[Web document revisions]
********************

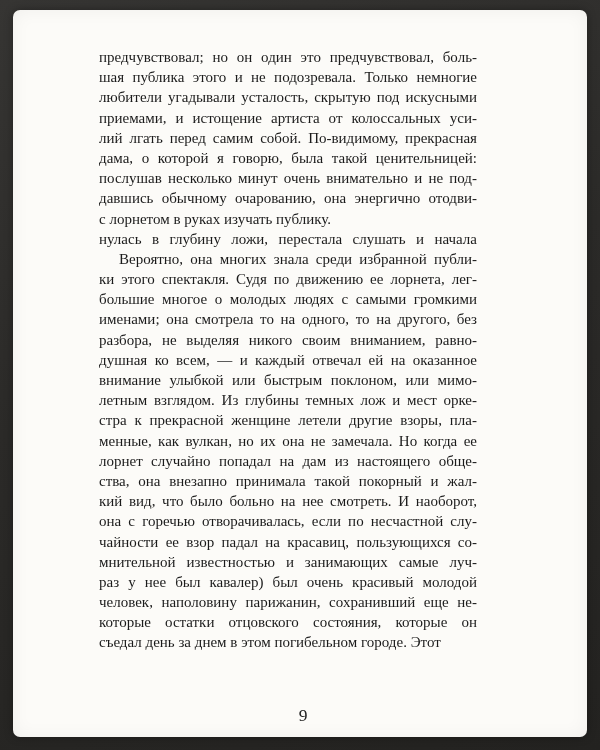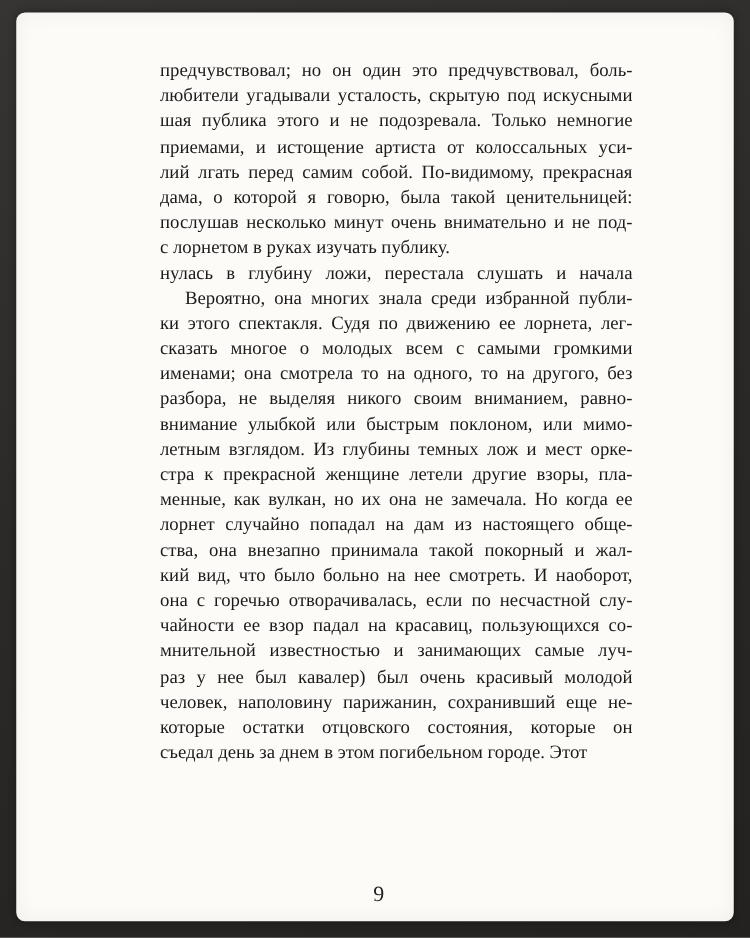--- a/index.html
+++ b/index.html
@@ -21,7 +21,7 @@
     box-shadow: inset 0 0 18px rgba(0,0,0,0.05), 0 0 8px rgba(0,0,0,0.35);
   }
   .text-block {
-    position: absolute; left: 115px; top: 37px; width: 378px;
+    position: absolute; left: 86px; top: 37px; width: 378px;
     font-size: 15px; line-height: 20.2px;
     color: #1b1b1b;
   }

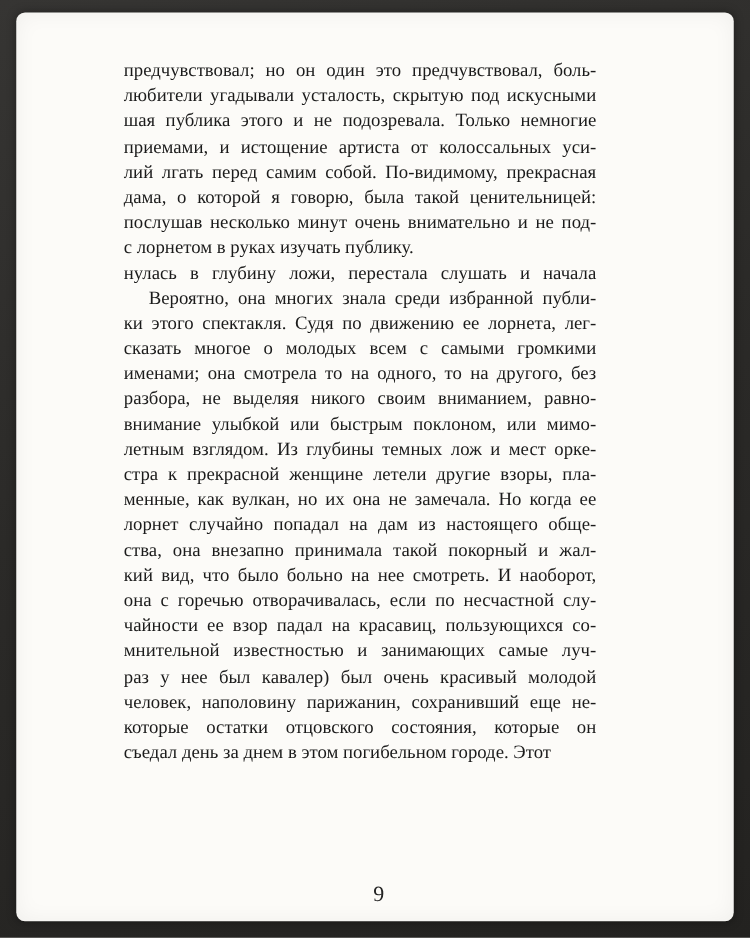--- a/index.html
+++ b/index.html
@@ -48,8 +48,8 @@
     <div class="text-block" id="text-block">
         <div class="paragraph">
           <div class="line">предчувствовал; но он один это предчувствовал, боль-</div>
+          <div class="line">шая публика этого и не подозревала. Только немногие</div>
           <div class="line">любители угадывали усталость, скрытую под искусными</div>
-          <div class="line">шая публика этого и не подозревала. Только немногие</div>
           <div class="line">приемами, и истощение артиста от колоссальных уси-</div>
           <div class="line">лий лгать перед самим собой. По-видимому, прекрасная</div>
           <div class="line">дама, о которой я говорю, была такой ценительницей:</div>

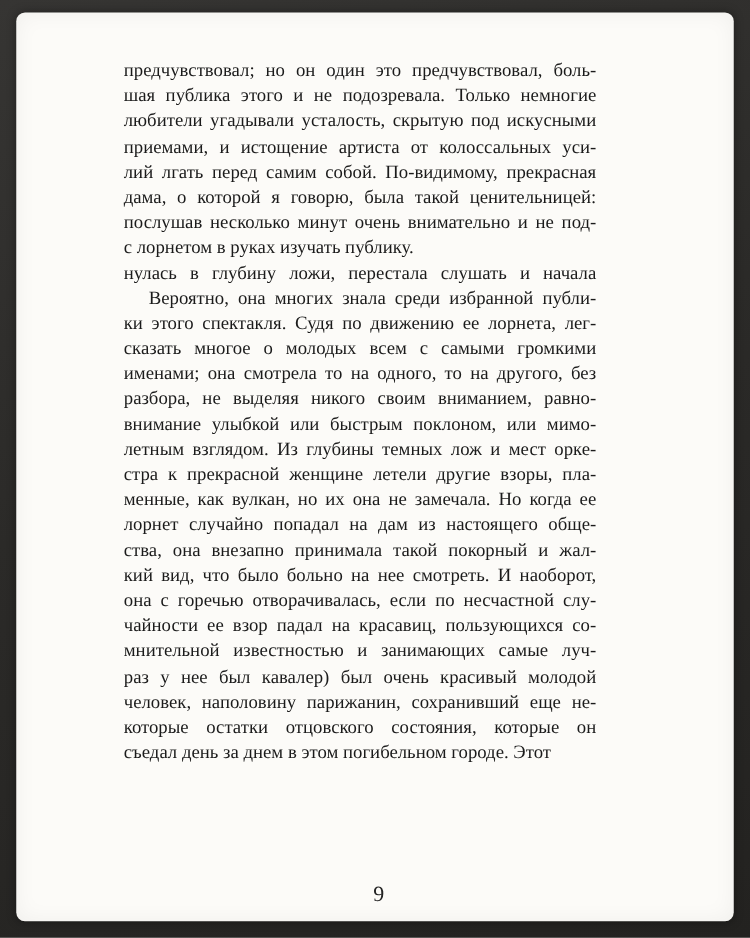--- a/index.html
+++ b/index.html
@@ -54,6 +54,7 @@
           <div class="line">лий лгать перед самим собой. По-видимому, прекрасная</div>
           <div class="line">дама, о которой я говорю, была такой ценительницей:</div>
           <div class="line">послушав несколько минут очень внимательно и не под-</div>
+          <div class="line">давшись обычному очарованию, она энергично отодви-</div>
           <div class="line last-line">с лорнетом в руках изучать публику.</div>
           <div class="line">нулась в глубину ложи, перестала слушать и начала</div>
         </div>

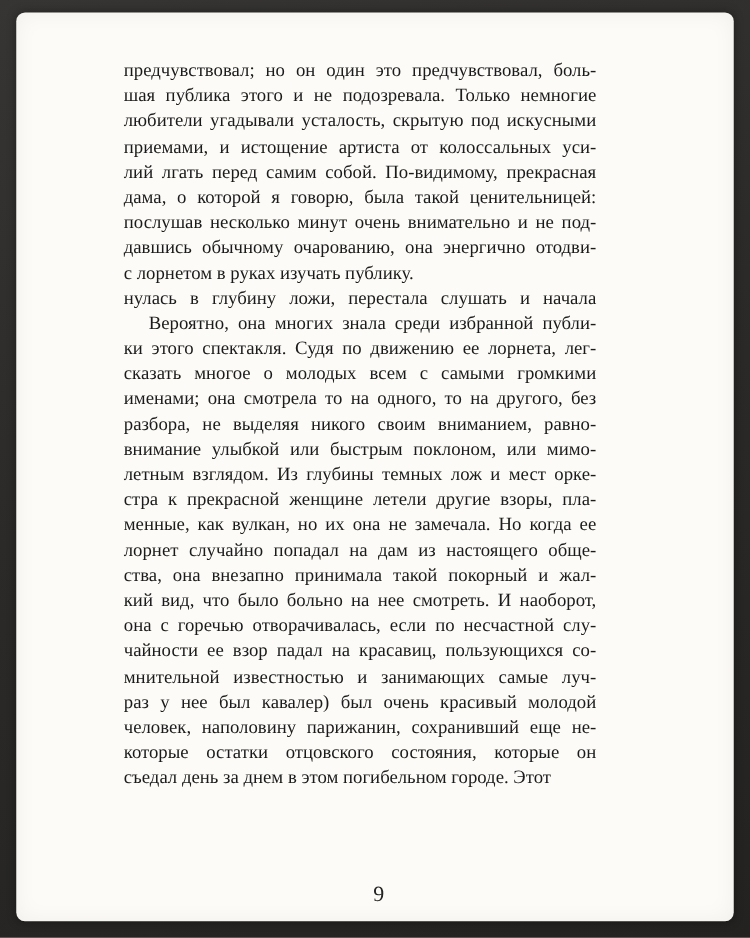--- a/index.html
+++ b/index.html
@@ -61,7 +61,7 @@
         <div class="paragraph">
           <div class="line first-indent">Вероятно, она многих знала среди избранной публи-</div>
           <div class="line">ки этого спектакля. Судя по движению ее лорнета, лег-</div>
-          <div class="line">сказать многое о молодых всем с самыми громкими</div>
+          <div class="line">большие многое о молодых людях с самыми громкими</div>
           <div class="line">именами; она смотрела то на одного, то на другого, без</div>
           <div class="line">разбора, не выделяя никого своим вниманием, равно-</div>
           <div class="line">внимание улыбкой или быстрым поклоном, или мимо-</div>

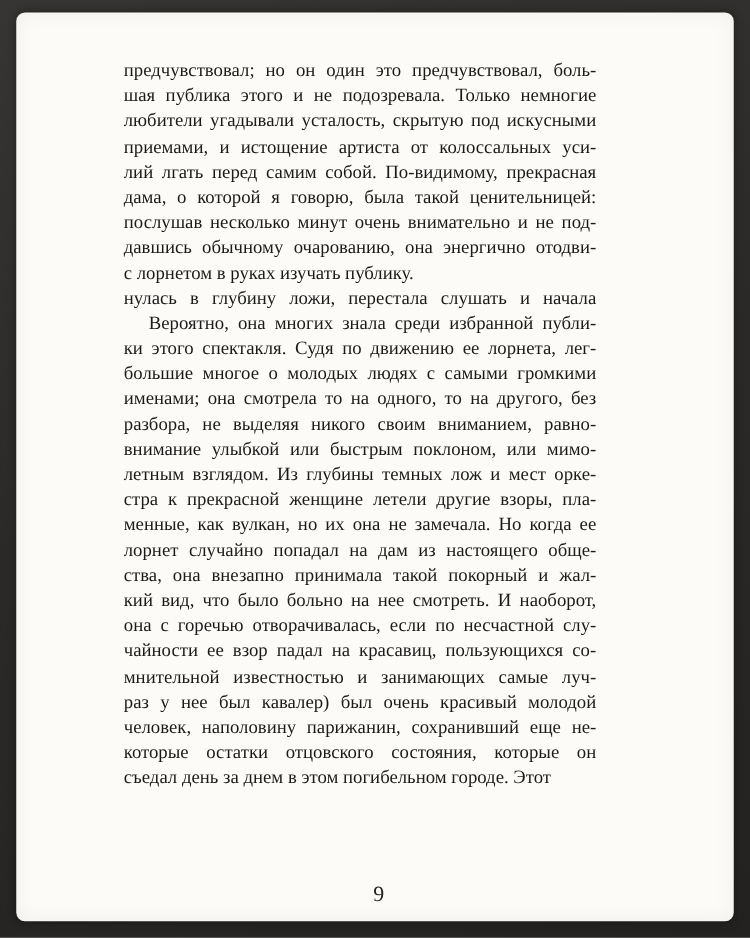--- a/index.html
+++ b/index.html
@@ -64,6 +64,7 @@
           <div class="line">большие многое о молодых людях с самыми громкими</div>
           <div class="line">именами; она смотрела то на одного, то на другого, без</div>
           <div class="line">разбора, не выделяя никого своим вниманием, равно-</div>
+          <div class="line">душная ко всем, — и каждый отвечал ей на оказанное</div>
           <div class="line">внимание улыбкой или быстрым поклоном, или мимо-</div>
           <div class="line">летным взглядом. Из глубины темных лож и мест орке-</div>
           <div class="line">стра к прекрасной женщине летели другие взоры, пла-</div>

********************

• _About this task_
Would you retype the entries above in full, exactly as written, minus the pictures?

• _The completed task_
--- a/index.html
+++ b/index.html
@@ -21,7 +21,7 @@
     box-shadow: inset 0 0 18px rgba(0,0,0,0.05), 0 0 8px rgba(0,0,0,0.35);
   }
   .text-block {
-    position: absolute; left: 115px; top: 37px; width: 378px;
+    position: absolute; left: 86px; top: 37px; width: 378px;
     font-size: 15px; line-height: 20.2px;
     color: #1b1b1b;
   }

--- a/index.html
+++ b/index.html
@@ -48,8 +48,8 @@
     <div class="text-block" id="text-block">
         <div class="paragraph">
           <div class="line">предчувствовал; но он один это предчувствовал, боль-</div>
+          <div class="line">шая публика этого и не подозревала. Только немногие</div>
           <div class="line">любители угадывали усталость, скрытую под искусными</div>
-          <div class="line">шая публика этого и не подозревала. Только немногие</div>
           <div class="line">приемами, и истощение артиста от колоссальных уси-</div>
           <div class="line">лий лгать перед самим собой. По-видимому, прекрасная</div>
           <div class="line">дама, о которой я говорю, была такой ценительницей:</div>

--- a/index.html
+++ b/index.html
@@ -54,6 +54,7 @@
           <div class="line">лий лгать перед самим собой. По-видимому, прекрасная</div>
           <div class="line">дама, о которой я говорю, была такой ценительницей:</div>
           <div class="line">послушав несколько минут очень внимательно и не под-</div>
+          <div class="line">давшись обычному очарованию, она энергично отодви-</div>
           <div class="line last-line">с лорнетом в руках изучать публику.</div>
           <div class="line">нулась в глубину ложи, перестала слушать и начала</div>
         </div>

--- a/index.html
+++ b/index.html
@@ -61,7 +61,7 @@
         <div class="paragraph">
           <div class="line first-indent">Вероятно, она многих знала среди избранной публи-</div>
           <div class="line">ки этого спектакля. Судя по движению ее лорнета, лег-</div>
-          <div class="line">сказать многое о молодых всем с самыми громкими</div>
+          <div class="line">большие многое о молодых людях с самыми громкими</div>
           <div class="line">именами; она смотрела то на одного, то на другого, без</div>
           <div class="line">разбора, не выделяя никого своим вниманием, равно-</div>
           <div class="line">внимание улыбкой или быстрым поклоном, или мимо-</div>

--- a/index.html
+++ b/index.html
@@ -64,6 +64,7 @@
           <div class="line">большие многое о молодых людях с самыми громкими</div>
           <div class="line">именами; она смотрела то на одного, то на другого, без</div>
           <div class="line">разбора, не выделяя никого своим вниманием, равно-</div>
+          <div class="line">душная ко всем, — и каждый отвечал ей на оказанное</div>
           <div class="line">внимание улыбкой или быстрым поклоном, или мимо-</div>
           <div class="line">летным взглядом. Из глубины темных лож и мест орке-</div>
           <div class="line">стра к прекрасной женщине летели другие взоры, пла-</div>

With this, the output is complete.